Listed records:

****************

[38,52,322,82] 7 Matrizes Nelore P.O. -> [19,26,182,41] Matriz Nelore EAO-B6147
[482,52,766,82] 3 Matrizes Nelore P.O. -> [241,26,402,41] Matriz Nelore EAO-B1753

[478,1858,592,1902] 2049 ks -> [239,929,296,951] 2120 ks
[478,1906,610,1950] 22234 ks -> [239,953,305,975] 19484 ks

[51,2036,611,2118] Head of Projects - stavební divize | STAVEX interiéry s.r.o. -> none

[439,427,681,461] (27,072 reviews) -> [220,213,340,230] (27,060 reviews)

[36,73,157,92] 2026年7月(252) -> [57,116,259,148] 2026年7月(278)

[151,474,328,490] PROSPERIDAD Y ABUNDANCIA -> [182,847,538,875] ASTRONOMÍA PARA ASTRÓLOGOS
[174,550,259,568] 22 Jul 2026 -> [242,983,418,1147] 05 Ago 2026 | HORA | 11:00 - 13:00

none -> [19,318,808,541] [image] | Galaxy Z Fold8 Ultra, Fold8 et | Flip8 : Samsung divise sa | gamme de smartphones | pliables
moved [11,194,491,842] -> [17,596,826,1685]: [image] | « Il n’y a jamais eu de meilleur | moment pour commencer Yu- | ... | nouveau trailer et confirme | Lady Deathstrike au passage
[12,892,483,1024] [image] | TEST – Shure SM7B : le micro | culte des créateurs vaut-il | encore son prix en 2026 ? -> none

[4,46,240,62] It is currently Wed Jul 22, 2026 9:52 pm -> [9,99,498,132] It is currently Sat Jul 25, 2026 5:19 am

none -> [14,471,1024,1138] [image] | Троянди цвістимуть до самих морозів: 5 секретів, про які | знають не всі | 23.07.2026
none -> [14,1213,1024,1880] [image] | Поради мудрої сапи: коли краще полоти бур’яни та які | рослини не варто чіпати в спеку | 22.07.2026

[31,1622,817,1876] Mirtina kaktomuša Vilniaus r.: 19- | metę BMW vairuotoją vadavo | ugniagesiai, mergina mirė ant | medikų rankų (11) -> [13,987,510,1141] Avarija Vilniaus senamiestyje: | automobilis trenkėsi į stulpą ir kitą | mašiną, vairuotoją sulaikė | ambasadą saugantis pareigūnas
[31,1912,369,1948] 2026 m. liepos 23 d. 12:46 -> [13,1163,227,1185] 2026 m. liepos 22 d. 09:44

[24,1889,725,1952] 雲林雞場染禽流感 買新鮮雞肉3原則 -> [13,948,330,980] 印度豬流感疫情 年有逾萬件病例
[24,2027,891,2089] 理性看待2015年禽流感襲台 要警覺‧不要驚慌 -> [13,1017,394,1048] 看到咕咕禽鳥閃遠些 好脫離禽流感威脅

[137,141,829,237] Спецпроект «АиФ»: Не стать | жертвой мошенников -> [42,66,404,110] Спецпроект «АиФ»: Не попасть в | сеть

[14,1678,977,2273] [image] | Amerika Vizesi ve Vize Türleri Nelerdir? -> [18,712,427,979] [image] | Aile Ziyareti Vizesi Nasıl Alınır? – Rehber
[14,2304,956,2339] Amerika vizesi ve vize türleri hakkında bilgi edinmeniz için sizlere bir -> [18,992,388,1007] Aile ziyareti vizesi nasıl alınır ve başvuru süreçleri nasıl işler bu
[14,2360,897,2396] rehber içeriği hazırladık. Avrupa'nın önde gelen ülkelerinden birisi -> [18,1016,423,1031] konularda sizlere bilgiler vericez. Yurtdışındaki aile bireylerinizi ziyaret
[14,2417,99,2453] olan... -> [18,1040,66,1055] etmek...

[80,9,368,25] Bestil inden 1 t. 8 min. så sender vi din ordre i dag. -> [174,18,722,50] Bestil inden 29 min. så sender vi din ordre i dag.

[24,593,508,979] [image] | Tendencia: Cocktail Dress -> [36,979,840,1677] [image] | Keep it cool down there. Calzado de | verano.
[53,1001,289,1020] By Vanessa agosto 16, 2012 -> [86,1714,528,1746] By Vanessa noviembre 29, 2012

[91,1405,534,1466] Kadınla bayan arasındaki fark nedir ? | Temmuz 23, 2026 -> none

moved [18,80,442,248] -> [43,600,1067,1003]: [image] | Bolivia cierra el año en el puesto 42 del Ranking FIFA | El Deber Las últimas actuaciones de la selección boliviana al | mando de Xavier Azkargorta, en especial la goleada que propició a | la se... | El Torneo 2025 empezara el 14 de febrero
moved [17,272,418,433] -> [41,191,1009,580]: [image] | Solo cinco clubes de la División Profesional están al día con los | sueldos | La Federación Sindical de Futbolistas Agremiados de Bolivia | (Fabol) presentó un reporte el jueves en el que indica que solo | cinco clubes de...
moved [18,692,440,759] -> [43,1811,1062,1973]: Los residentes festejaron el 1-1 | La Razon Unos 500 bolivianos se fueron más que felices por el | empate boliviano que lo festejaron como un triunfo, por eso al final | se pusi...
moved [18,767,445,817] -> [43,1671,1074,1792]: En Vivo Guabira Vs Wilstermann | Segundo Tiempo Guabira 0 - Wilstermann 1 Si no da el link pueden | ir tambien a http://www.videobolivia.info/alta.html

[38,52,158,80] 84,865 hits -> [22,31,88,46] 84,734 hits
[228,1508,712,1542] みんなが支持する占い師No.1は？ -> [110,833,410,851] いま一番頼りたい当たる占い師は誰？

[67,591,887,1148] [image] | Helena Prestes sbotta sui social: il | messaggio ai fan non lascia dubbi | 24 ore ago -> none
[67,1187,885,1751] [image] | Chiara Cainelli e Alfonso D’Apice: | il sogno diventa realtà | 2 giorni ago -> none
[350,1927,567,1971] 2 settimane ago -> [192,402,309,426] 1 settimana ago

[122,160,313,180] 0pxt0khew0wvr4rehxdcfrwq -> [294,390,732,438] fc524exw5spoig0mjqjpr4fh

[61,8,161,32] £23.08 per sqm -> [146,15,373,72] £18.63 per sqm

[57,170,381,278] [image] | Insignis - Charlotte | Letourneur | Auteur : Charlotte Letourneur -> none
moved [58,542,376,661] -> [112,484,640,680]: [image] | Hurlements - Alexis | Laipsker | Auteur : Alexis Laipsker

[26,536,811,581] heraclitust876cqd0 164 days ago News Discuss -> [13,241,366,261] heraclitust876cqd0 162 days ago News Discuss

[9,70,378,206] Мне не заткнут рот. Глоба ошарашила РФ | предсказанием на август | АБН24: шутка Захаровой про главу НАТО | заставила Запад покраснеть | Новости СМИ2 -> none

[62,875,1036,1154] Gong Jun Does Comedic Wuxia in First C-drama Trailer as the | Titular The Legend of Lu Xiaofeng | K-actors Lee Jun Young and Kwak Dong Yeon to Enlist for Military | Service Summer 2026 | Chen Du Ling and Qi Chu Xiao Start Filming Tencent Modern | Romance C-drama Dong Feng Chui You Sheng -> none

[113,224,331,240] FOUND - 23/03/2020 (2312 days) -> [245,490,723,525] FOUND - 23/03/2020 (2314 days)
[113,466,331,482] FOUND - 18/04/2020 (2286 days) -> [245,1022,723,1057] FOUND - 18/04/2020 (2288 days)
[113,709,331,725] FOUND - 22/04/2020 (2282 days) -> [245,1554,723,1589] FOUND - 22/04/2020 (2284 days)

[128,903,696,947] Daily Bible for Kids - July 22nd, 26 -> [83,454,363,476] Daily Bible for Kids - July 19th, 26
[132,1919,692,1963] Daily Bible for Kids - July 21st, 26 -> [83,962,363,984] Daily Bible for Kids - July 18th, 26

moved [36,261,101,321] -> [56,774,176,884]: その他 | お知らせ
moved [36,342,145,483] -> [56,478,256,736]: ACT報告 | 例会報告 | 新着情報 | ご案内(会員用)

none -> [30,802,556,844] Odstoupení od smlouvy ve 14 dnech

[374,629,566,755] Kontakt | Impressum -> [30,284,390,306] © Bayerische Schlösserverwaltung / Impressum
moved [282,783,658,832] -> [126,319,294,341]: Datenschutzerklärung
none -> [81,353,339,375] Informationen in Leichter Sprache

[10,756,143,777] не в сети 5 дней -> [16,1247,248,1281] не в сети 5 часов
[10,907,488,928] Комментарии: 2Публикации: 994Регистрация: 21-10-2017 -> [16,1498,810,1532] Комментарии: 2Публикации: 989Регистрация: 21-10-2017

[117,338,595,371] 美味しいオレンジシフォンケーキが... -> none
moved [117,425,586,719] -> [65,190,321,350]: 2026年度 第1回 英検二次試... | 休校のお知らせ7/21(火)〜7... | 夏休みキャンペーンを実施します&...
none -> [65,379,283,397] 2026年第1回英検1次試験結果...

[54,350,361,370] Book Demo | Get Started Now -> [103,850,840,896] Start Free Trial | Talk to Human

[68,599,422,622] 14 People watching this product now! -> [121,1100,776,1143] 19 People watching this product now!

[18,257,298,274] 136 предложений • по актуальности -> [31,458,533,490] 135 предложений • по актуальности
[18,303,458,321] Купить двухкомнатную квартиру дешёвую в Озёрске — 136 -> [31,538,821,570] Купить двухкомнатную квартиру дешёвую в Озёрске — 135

****************

Required action:
Word for word, repeat the data from its first line through the line with "[31,1912,369,1948] 2026 m.", including both of those lines and no others.

Your response:
[38,52,322,82] 7 Matrizes Nelore P.O. -> [19,26,182,41] Matriz Nelore EAO-B6147
[482,52,766,82] 3 Matrizes Nelore P.O. -> [241,26,402,41] Matriz Nelore EAO-B1753

[478,1858,592,1902] 2049 ks -> [239,929,296,951] 2120 ks
[478,1906,610,1950] 22234 ks -> [239,953,305,975] 19484 ks

[51,2036,611,2118] Head of Projects - stavební divize | STAVEX interiéry s.r.o. -> none

[439,427,681,461] (27,072 reviews) -> [220,213,340,230] (27,060 reviews)

[36,73,157,92] 2026年7月(252) -> [57,116,259,148] 2026年7月(278)

[151,474,328,490] PROSPERIDAD Y ABUNDANCIA -> [182,847,538,875] ASTRONOMÍA PARA ASTRÓLOGOS
[174,550,259,568] 22 Jul 2026 -> [242,983,418,1147] 05 Ago 2026 | HORA | 11:00 - 13:00

none -> [19,318,808,541] [image] | Galaxy Z Fold8 Ultra, Fold8 et | Flip8 : Samsung divise sa | gamme de smartphones | pliables
moved [11,194,491,842] -> [17,596,826,1685]: [image] | « Il n’y a jamais eu de meilleur | moment pour commencer Yu- | ... | nouveau trailer et confirme | Lady Deathstrike au passage
[12,892,483,1024] [image] | TEST – Shure SM7B : le micro | culte des créateurs vaut-il | encore son prix en 2026 ? -> none

[4,46,240,62] It is currently Wed Jul 22, 2026 9:52 pm -> [9,99,498,132] It is currently Sat Jul 25, 2026 5:19 am

none -> [14,471,1024,1138] [image] | Троянди цвістимуть до самих морозів: 5 секретів, про які | знають не всі | 23.07.2026
none -> [14,1213,1024,1880] [image] | Поради мудрої сапи: коли краще полоти бур’яни та які | рослини не варто чіпати в спеку | 22.07.2026

[31,1622,817,1876] Mirtina kaktomuša Vilniaus r.: 19- | metę BMW vairuotoją vadavo | ugniagesiai, mergina mirė ant | medikų rankų (11) -> [13,987,510,1141] Avarija Vilniaus senamiestyje: | automobilis trenkėsi į stulpą ir kitą | mašiną, vairuotoją sulaikė | ambasadą saugantis pareigūnas
[31,1912,369,1948] 2026 m. liepos 23 d. 12:46 -> [13,1163,227,1185] 2026 m. liepos 22 d. 09:44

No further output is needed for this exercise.